The Dodd-Frank Act established municipal advisers as a new class of regulated individuals that advise local and state governments about financial matters, such as the use of derivatives and bond issuances. Per the law’s Section 975, municipal advisers must register with the Securities and Exchange Commission and the Municipal Securities Rulemaking Board. Critics, however, have called the SEC’s proposed definition of what constitutes a municipal adviser as too broad.
The senators’ legislation makes it clear that banks and those that work for them are not municipal advisers unless they actually take part in municipal adviser activities. It is similar to HR 797, which was proposed by US Representatives Gwen Moore (D-Wis.) and Steve Stivers (R-Ohio) earlier this year.
In other securities law news, three Republican lawmakers have unveiled a bill that would make public pension plans reveal more information or risk the tax status of bonds that were put out by municipalities and states. Per HR 1628, certain municipality issued-bonds would no longer have tax-exempt status if retirement plans did not abide by disclosure requirements.
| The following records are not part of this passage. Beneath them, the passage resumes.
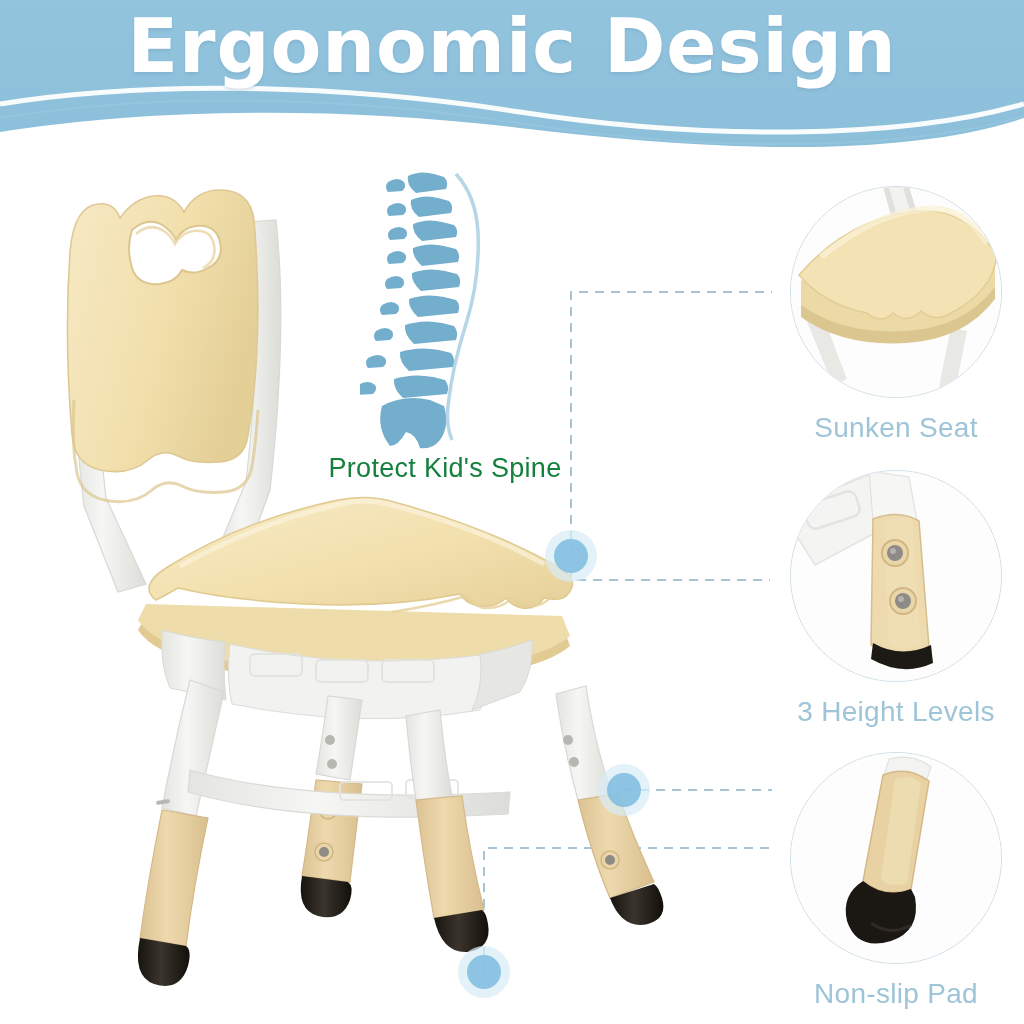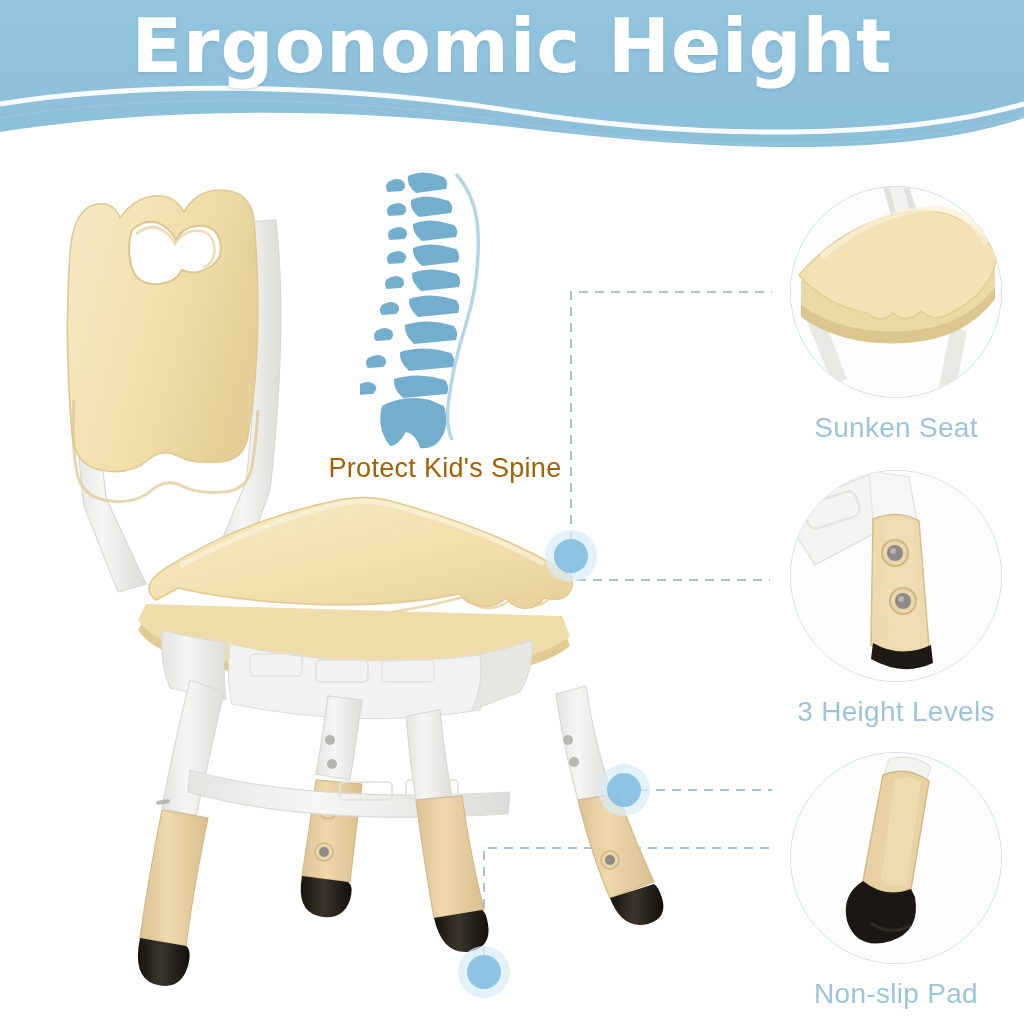--- a/index.html
+++ b/index.html
@@ -126,7 +126,7 @@
       <path d="M0,104 C150,80 340,84 520,112 C700,140 900,140 1024,104" fill="none" stroke="#ffffff" stroke-width="5" opacity="0.95"></path>
       <path d="M0,118 C160,92 350,96 525,124 C705,152 900,152 1024,116" fill="none" stroke="#9dc9e0" stroke-width="2" opacity="0.55"></path>
     </svg>
-    <div id="banner-title">Ergonomic Height</div>
+    <div id="banner-title">Ergonomic Design</div>
   </div>
 
   <svg id="connectors" viewBox="0 0 1024 1024">

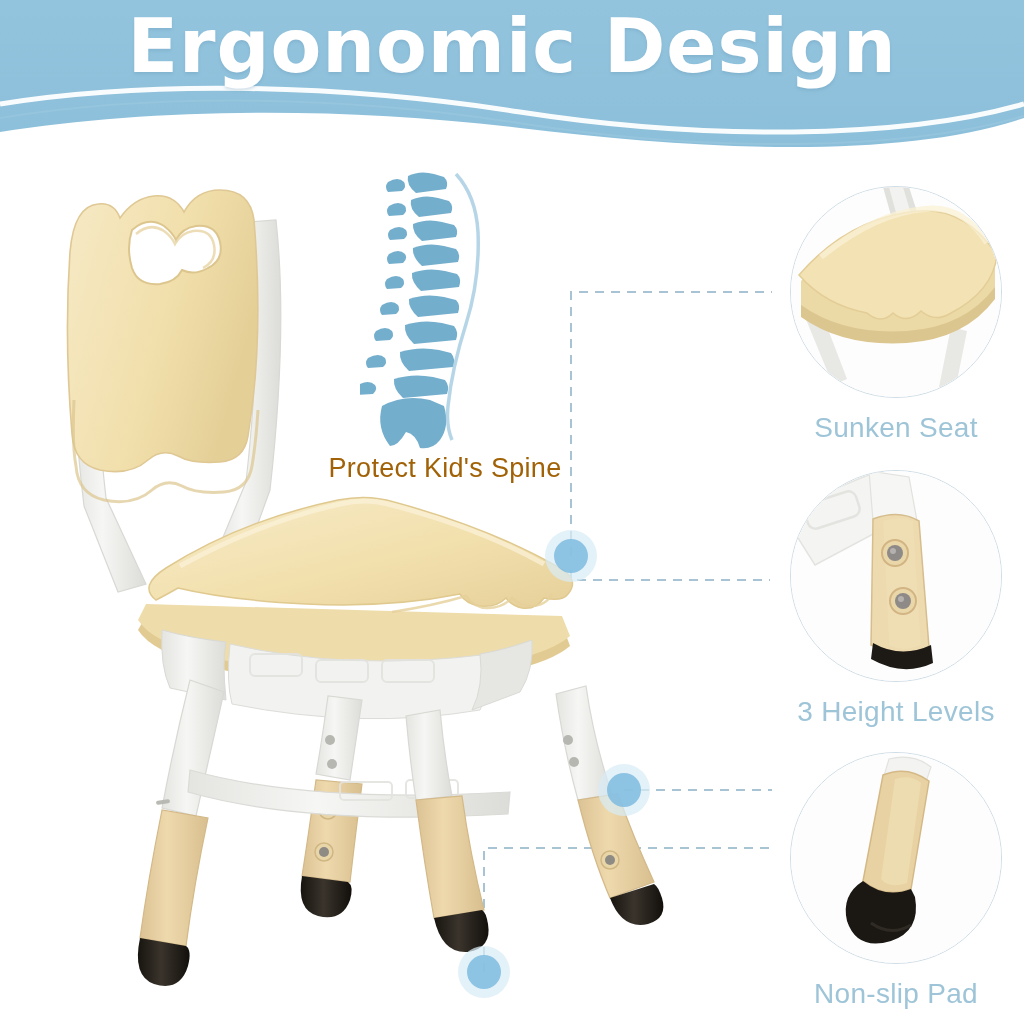--- a/index.html
+++ b/index.html
@@ -59,7 +59,7 @@
     width: 260px;
     text-align: center;
     font-size: 27px;
-    color: #a16207;
+    color: #15803d;
     letter-spacing: 0.3px;
     white-space: nowrap;
   }

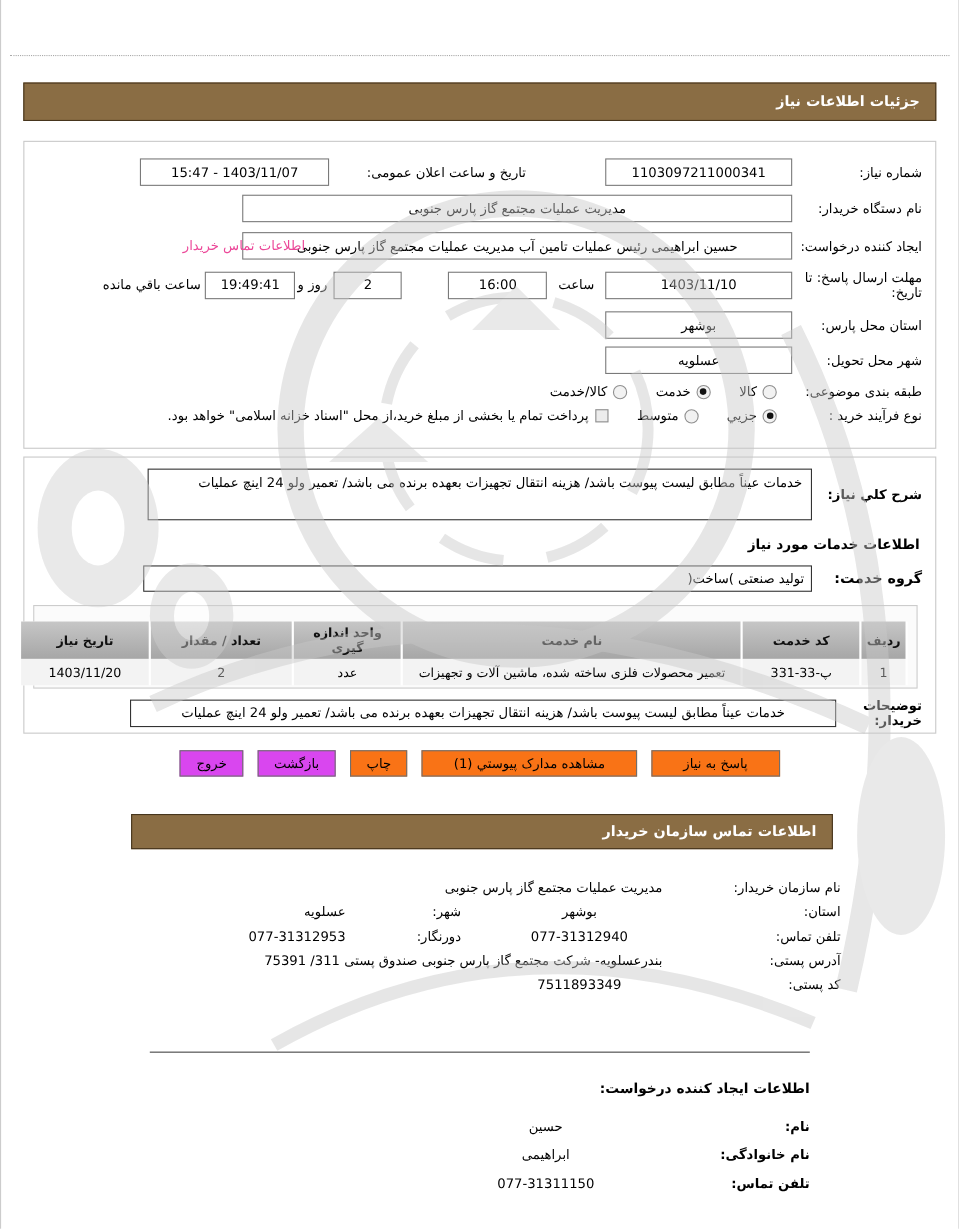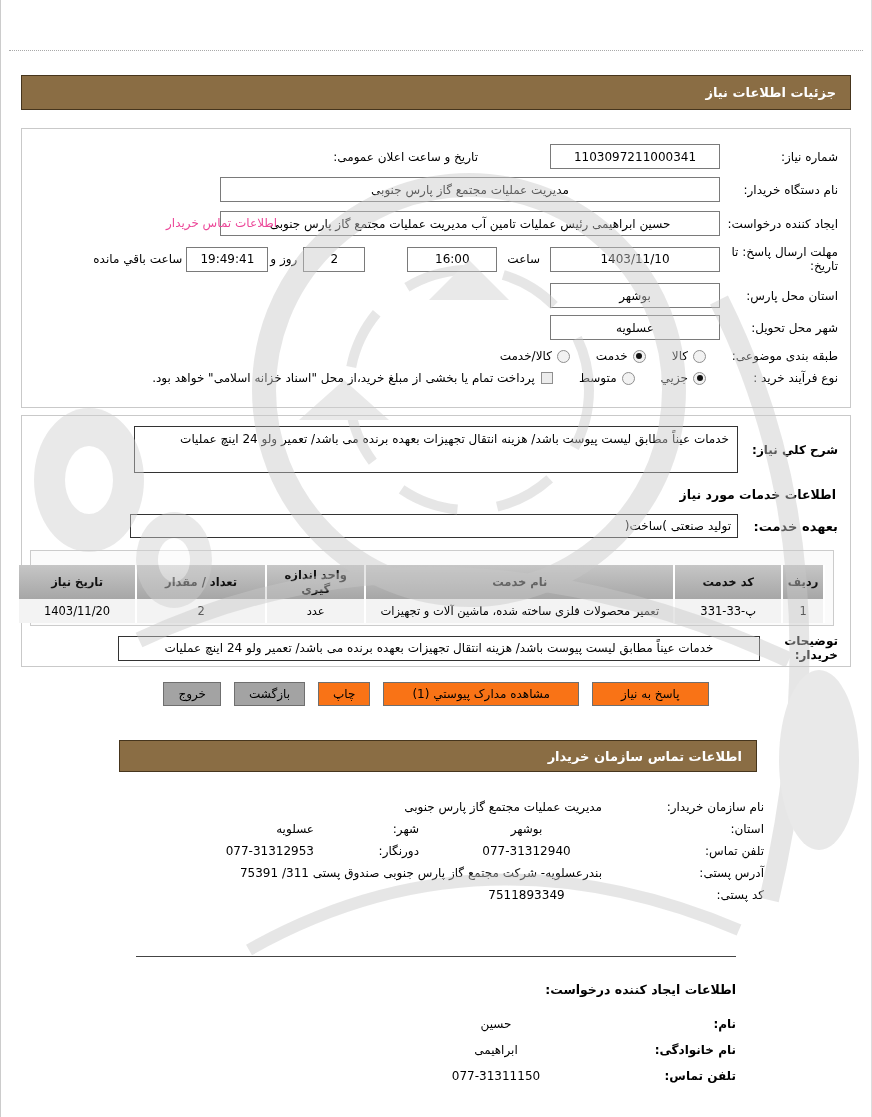--- a/index.html
+++ b/index.html
@@ -105,6 +105,7 @@
     <span class="lbl">شماره نیاز:</span>
     <div class="box ltr" style="width:170px;">1103097211000341</div>
     <span style="margin-right:72px;">تاریخ و ساعت اعلان عمومی:</span>
+    <div class="box ltr" style="width:172px; margin-right:34px;">15:47 - 1403/11/07</div>
   </div>
 
   <div class="frow" style="margin-top:8px;">

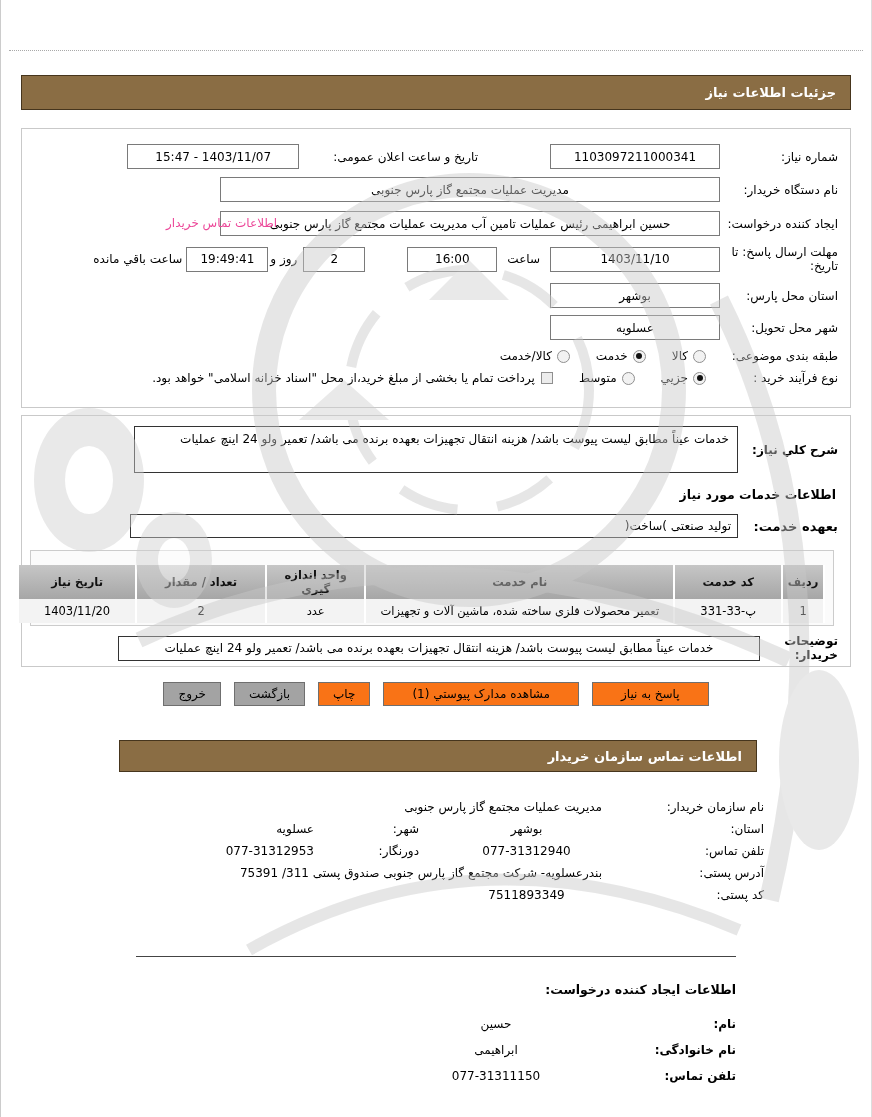--- a/index.html
+++ b/index.html
@@ -183,7 +183,7 @@
   <div class="section-head">اطلاعات خدمات مورد نیاز</div>
 
   <div class="frow" style="margin-top:12px;">
-    <span class="lbl bold" style="width:100px; font-size:13px;">بعهده خدمت:</span>
+    <span class="lbl bold" style="width:100px; font-size:13px;">گروه خدمت:</span>
     <div class="box dark start grp-box">تولید صنعتی )ساخت(</div>
   </div>
 

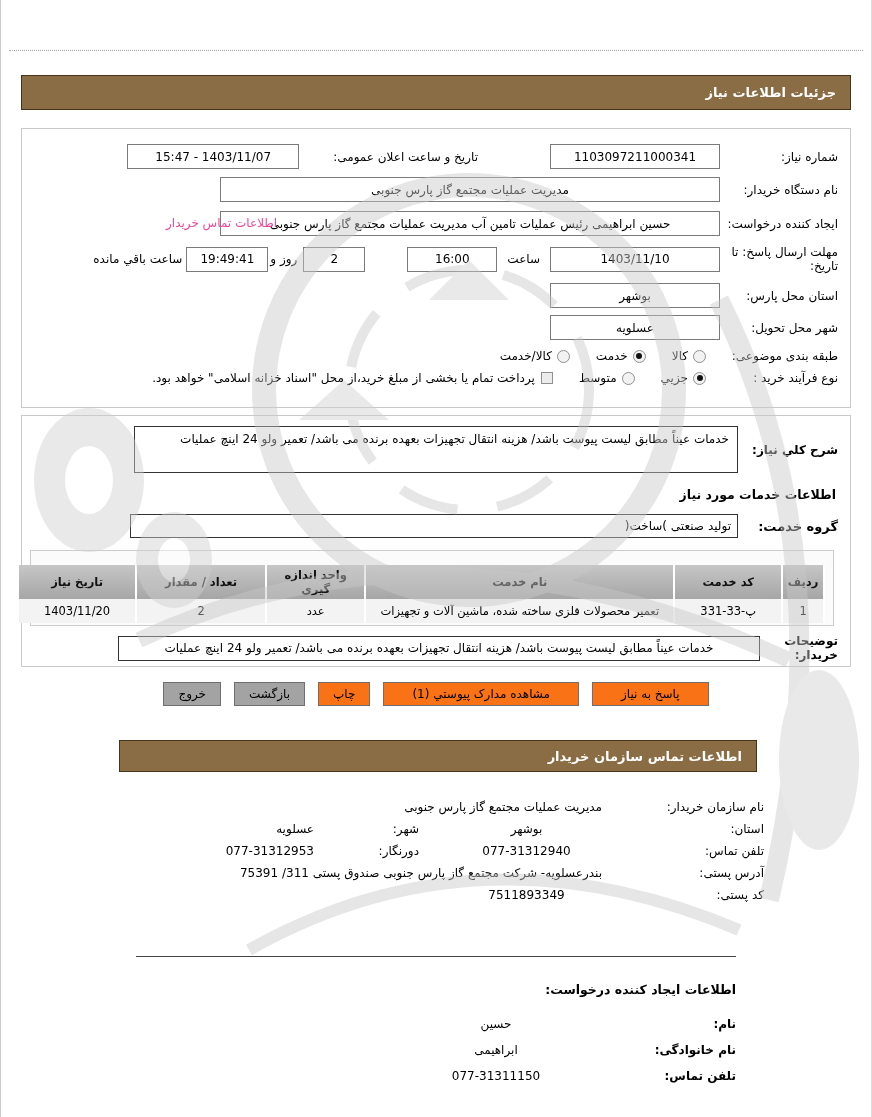--- a/index.html
+++ b/index.html
@@ -69,7 +69,7 @@
   .btn { height:24px; padding:2px 14px; font-size:12px; border:1px solid #6f6f6f;
     display:flex; align-items:center; cursor:pointer; font-family:inherit; }
   .btn.green { background:#f97316; }
-  .btn.pink  { background:#a3a3a3; }
+  .btn.pink  { background:#d946ef; }
   .btn.wide  { padding:2px 28px; }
The measure, by Representatives Paul Ryan (R-Wis.), Darrell Issa (R-Calif.), and Devin Nunes (R-Calif.), seeks to address worries related to local and state pension plans, including the concern that some public pension plans may be determining liabilities and debt with “unreasonably high discount rates,” perhaps even distorting the asset values to hide debt. The three men believe that these “accounting gimmicks” has resulted in unfunded liabilities being under-reported by trillions of dollars.
The proposed legislation would also modify the Internal Revenue Code so that plans would have to report not just their financial information but also what assumptions and methods they used to make their calculations. Plans would also have to apply a uniform accounting standard to make disclosures. Disclosed data would be made available online by the Secretary of the Treasury. Meantime, the federal government would not be able to rescue plans that couldn’t fulfill their obligations.